Our latest product additions and improvements.


Sep 7, 2023

Models deployed on Baseten using Truss 0.7.1 or later can now send the 500 response code when there is an error during model invocation. This change only affects newly deployed models.

Any exception raised will result in a 500 response code. For example, this Truss code:

class Model:
    def predict(...):
         raise Exception("hello")

Will yield a response with the following content:

    "error": "Internal Server Error"

For details on a given error, see the model logs for details on the exception that was raised.

Sep 7, 2023

We’ve updated your API key management panel with four key changes:

  1. Dropped randomly generated key names (e.g. legit-artichoke)

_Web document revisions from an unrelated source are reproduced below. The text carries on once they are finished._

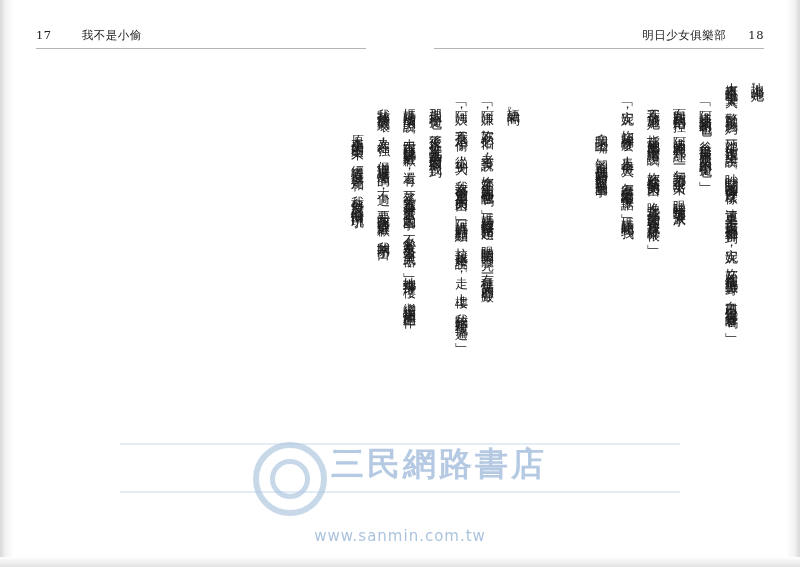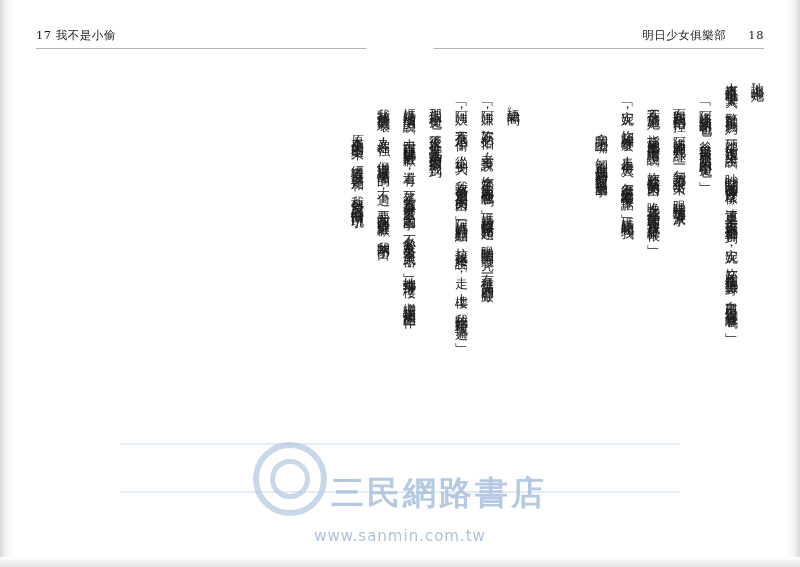--- a/index.html
+++ b/index.html
@@ -52,7 +52,7 @@
     top: 28px;
     display: flex;
     align-items: baseline;
-    gap: 4px;
+    gap: 30px;
     font-size: 11.5px;
     color: #1a1a1a;
     letter-spacing: 0.5px;

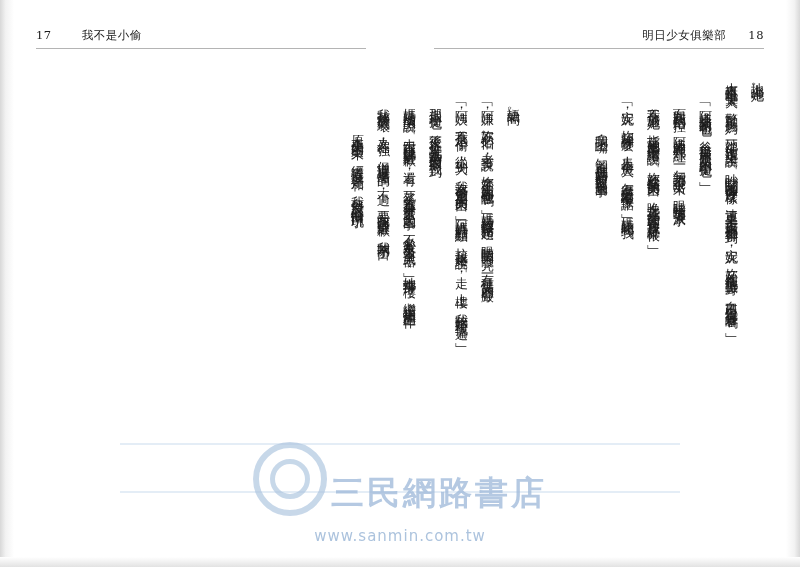--- a/index.html
+++ b/index.html
@@ -129,7 +129,7 @@
   .wm-logo {
     position: relative;
     display: flex;
-    align-items: flex-end;
+    align-items: flex-start;
     gap: 4px;
     color: #9db7d8;
     opacity: 0.85;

  2. Instead, the first 8 characters of the key are displayed to make it easy to identify

  3. Added created field to key list

  4. Added last used field to key list

These changes make it easier to follow best practices for key management, especially for revoking unused or unwanted keys.

API key management

Aug 24, 2023

Every model deployed on Baseten uses Truss, our open-source framework for packaging models with their dependencies, hardware requirements, and more. 

You can now securely download the Truss of any model deployed on your Baseten account. Just click the “Download Truss” button. Then, use Truss’ live reload developer loop to iterate on your model before publishing an updated version to production!

Download the Truss of any model in your Baseten workspace

Aug 22, 2023

A small but mighty change: a 🚫 icon now clearly marks inactive models in the model dropdown and model version sidebar. The green dot for active models and moon icon for scaled-to-zero models remain unchanged. Telling active vs inactive models apart is essential—it could be a difference of hundreds of dollars a day—so this visual tweak makes that information available at a glance.

An active, inactive, and scaled-to-zero model ‍

Aug 14, 2023

Get cleaner, more accurate insights into your model’s performance and load with the refreshed model metrics charts in each model’s overview tab..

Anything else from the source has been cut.